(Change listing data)
::::
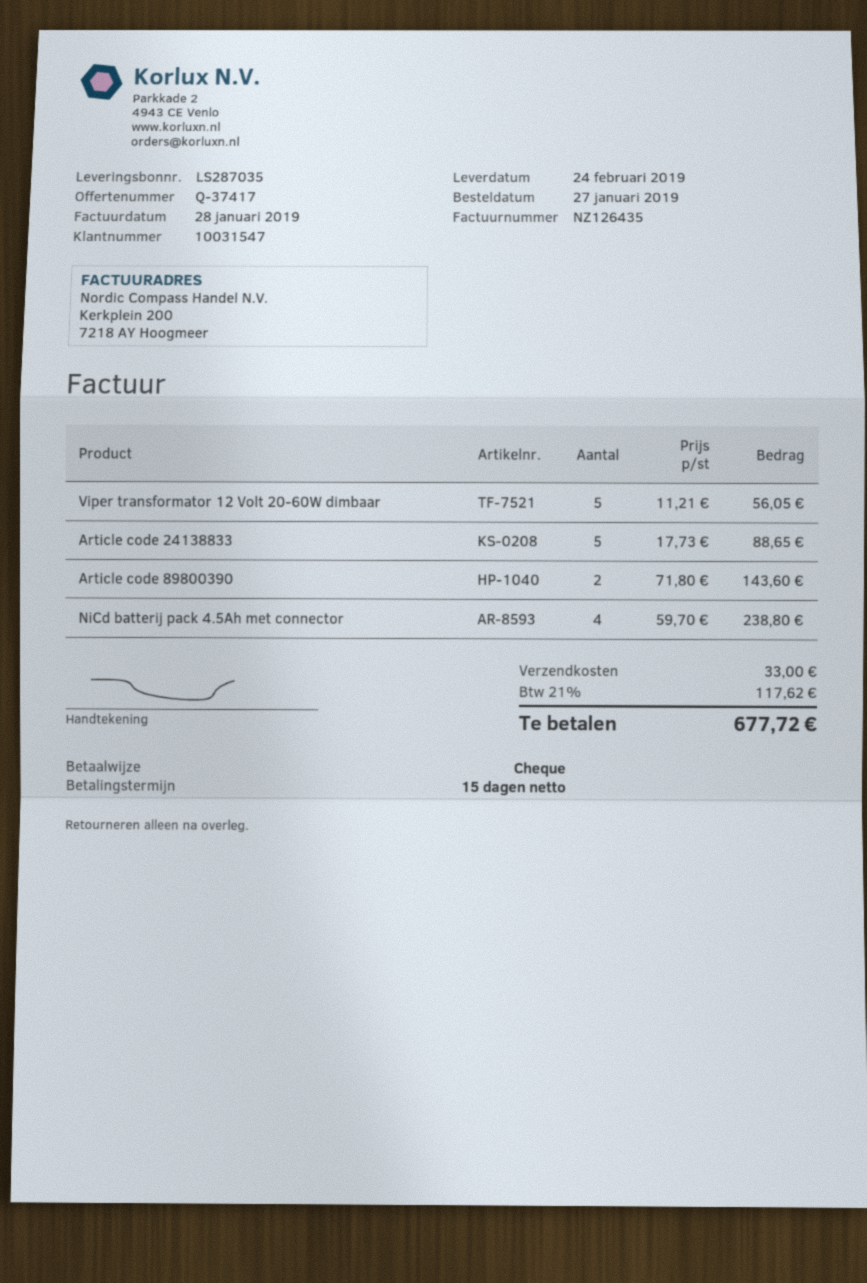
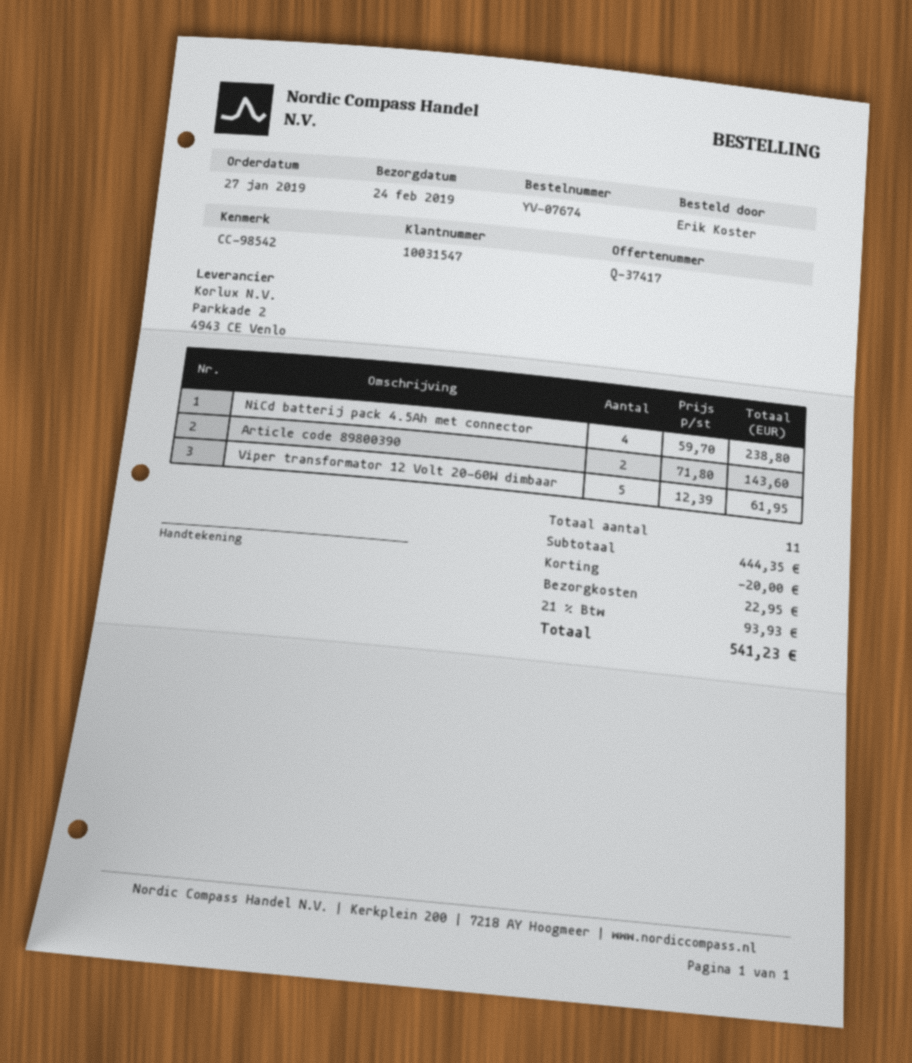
Viper transformator 12 Volt 20-60W dimbaar: 5 x 11.21 = 56.05 -> 5 x 12.39 = 61.95
Article code 24138833: 5 x 17.73 = 88.65 -> none
discount: none -> 20.00
shipping: 33.00 -> 22.95
tax: 21% = 117.62 -> 21% = 93.93
total: 677.72 -> 541.23

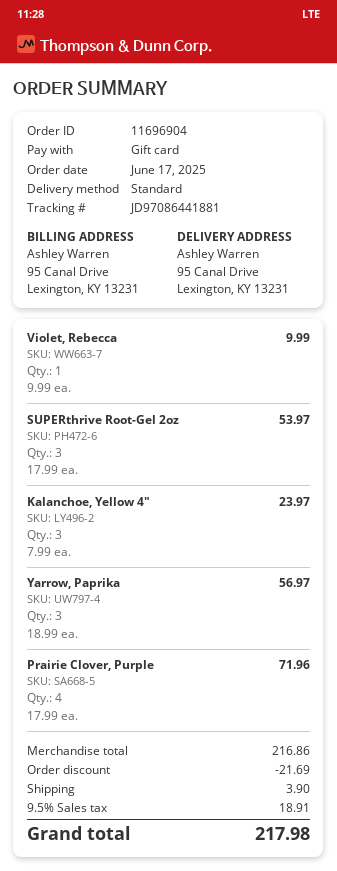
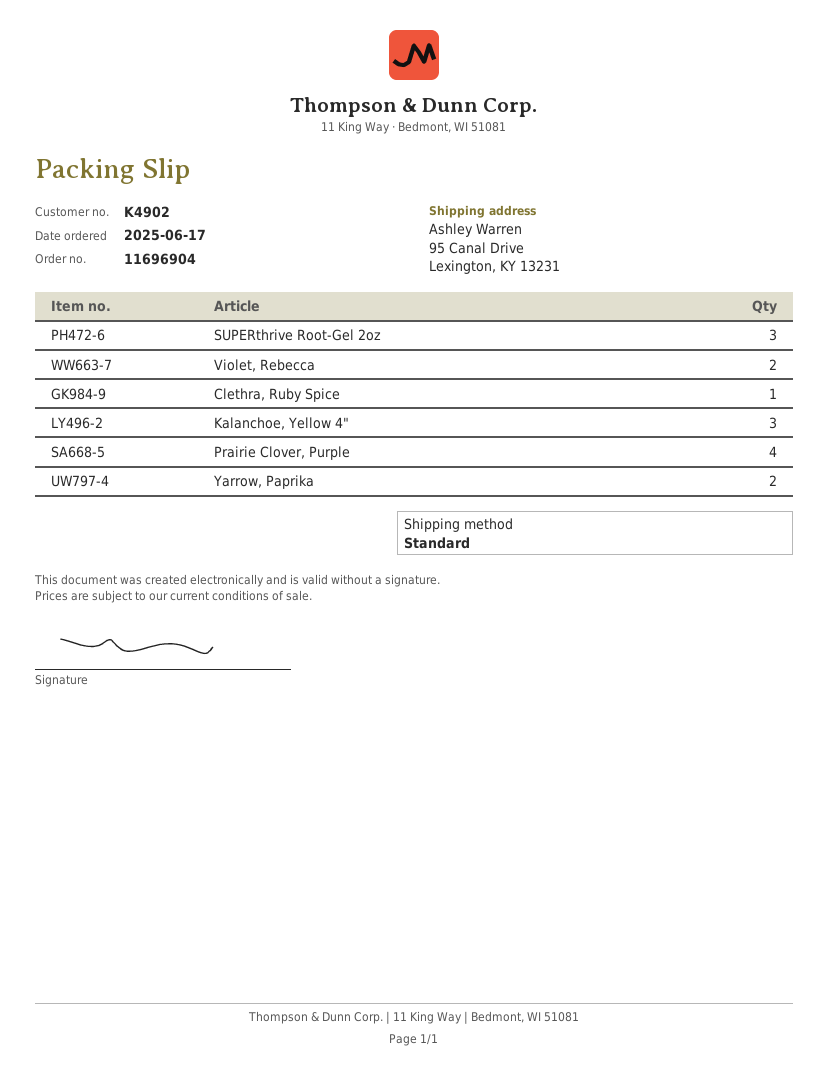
Violet, Rebecca: 1 -> 2
Yarrow, Paprika: 3 -> 2
Clethra, Ruby Spice: none -> 1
::::
◆ What this task involves ◆
Copy out every line above where "none" is present.

◆ Your solution ◆
Article code 24138833: 5 x 17.73 = 88.65 -> none
discount: none -> 20.00
Clethra, Ruby Spice: none -> 1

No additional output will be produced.